[Edit difference data]

= = = = = = =

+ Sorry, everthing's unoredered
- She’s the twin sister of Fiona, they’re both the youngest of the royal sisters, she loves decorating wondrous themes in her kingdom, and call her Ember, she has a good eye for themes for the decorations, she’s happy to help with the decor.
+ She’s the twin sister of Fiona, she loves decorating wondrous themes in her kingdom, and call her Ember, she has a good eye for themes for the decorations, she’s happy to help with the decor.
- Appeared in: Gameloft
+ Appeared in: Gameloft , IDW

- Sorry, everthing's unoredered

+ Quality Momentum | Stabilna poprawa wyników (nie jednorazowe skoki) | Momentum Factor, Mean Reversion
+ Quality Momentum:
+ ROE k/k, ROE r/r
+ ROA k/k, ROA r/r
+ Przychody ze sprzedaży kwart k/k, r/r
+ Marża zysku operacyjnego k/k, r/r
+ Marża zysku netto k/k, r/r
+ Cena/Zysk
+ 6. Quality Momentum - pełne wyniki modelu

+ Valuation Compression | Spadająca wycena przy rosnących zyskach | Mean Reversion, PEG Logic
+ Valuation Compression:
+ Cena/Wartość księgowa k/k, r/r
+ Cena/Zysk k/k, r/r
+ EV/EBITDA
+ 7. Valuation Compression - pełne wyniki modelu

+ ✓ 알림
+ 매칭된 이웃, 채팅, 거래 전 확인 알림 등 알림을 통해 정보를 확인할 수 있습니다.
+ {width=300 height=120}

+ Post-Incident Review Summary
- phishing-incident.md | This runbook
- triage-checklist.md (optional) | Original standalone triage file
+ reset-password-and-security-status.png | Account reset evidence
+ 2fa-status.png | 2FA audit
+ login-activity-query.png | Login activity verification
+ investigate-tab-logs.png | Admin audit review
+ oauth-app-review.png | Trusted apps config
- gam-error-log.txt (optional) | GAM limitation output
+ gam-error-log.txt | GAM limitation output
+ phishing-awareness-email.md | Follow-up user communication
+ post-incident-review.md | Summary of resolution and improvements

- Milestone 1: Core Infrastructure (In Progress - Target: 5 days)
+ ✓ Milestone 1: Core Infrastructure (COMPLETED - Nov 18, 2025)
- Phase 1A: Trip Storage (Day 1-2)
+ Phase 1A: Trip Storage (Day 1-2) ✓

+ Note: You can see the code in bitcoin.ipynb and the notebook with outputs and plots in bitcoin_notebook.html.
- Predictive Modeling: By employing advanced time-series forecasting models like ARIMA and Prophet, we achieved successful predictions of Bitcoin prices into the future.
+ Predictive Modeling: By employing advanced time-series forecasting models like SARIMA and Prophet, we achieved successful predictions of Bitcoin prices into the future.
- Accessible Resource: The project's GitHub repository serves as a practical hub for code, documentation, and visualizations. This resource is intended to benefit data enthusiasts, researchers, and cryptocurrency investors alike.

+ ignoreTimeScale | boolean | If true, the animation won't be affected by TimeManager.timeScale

= = = = = = =

Problem details
Once you have read the entries, reproduce each one exactly.

Result of this task
+ Sorry, everthing's unoredered
- She’s the twin sister of Fiona, they’re both the youngest of the royal sisters, she loves decorating wondrous themes in her kingdom, and call her Ember, she has a good eye for themes for the decorations, she’s happy to help with the decor.
+ She’s the twin sister of Fiona, she loves decorating wondrous themes in her kingdom, and call her Ember, she has a good eye for themes for the decorations, she’s happy to help with the decor.
- Appeared in: Gameloft
+ Appeared in: Gameloft , IDW

- Sorry, everthing's unoredered

+ Quality Momentum | Stabilna poprawa wyników (nie jednorazowe skoki) | Momentum Factor, Mean Reversion
+ Quality Momentum:
+ ROE k/k, ROE r/r
+ ROA k/k, ROA r/r
+ Przychody ze sprzedaży kwart k/k, r/r
+ Marża zysku operacyjnego k/k, r/r
+ Marża zysku netto k/k, r/r
+ Cena/Zysk
+ 6. Quality Momentum - pełne wyniki modelu

+ Valuation Compression | Spadająca wycena przy rosnących zyskach | Mean Reversion, PEG Logic
+ Valuation Compression:
+ Cena/Wartość księgowa k/k, r/r
+ Cena/Zysk k/k, r/r
+ EV/EBITDA
+ 7. Valuation Compression - pełne wyniki modelu

+ ✓ 알림
+ 매칭된 이웃, 채팅, 거래 전 확인 알림 등 알림을 통해 정보를 확인할 수 있습니다.
+ {width=300 height=120}

+ Post-Incident Review Summary
- phishing-incident.md | This runbook
- triage-checklist.md (optional) | Original standalone triage file
+ reset-password-and-security-status.png | Account reset evidence
+ 2fa-status.png | 2FA audit
+ login-activity-query.png | Login activity verification
+ investigate-tab-logs.png | Admin audit review
+ oauth-app-review.png | Trusted apps config
- gam-error-log.txt (optional) | GAM limitation output
+ gam-error-log.txt | GAM limitation output
+ phishing-awareness-email.md | Follow-up user communication
+ post-incident-review.md | Summary of resolution and improvements

- Milestone 1: Core Infrastructure (In Progress - Target: 5 days)
+ ✓ Milestone 1: Core Infrastructure (COMPLETED - Nov 18, 2025)
- Phase 1A: Trip Storage (Day 1-2)
+ Phase 1A: Trip Storage (Day 1-2) ✓

+ Note: You can see the code in bitcoin.ipynb and the notebook with outputs and plots in bitcoin_notebook.html.
- Predictive Modeling: By employing advanced time-series forecasting models like ARIMA and Prophet, we achieved successful predictions of Bitcoin prices into the future.
+ Predictive Modeling: By employing advanced time-series forecasting models like SARIMA and Prophet, we achieved successful predictions of Bitcoin prices into the future.
- Accessible Resource: The project's GitHub repository serves as a practical hub for code, documentation, and visualizations. This resource is intended to benefit data enthusiasts, researchers, and cryptocurrency investors alike.

+ ignoreTimeScale | boolean | If true, the animation won't be affected by TimeManager.timeScale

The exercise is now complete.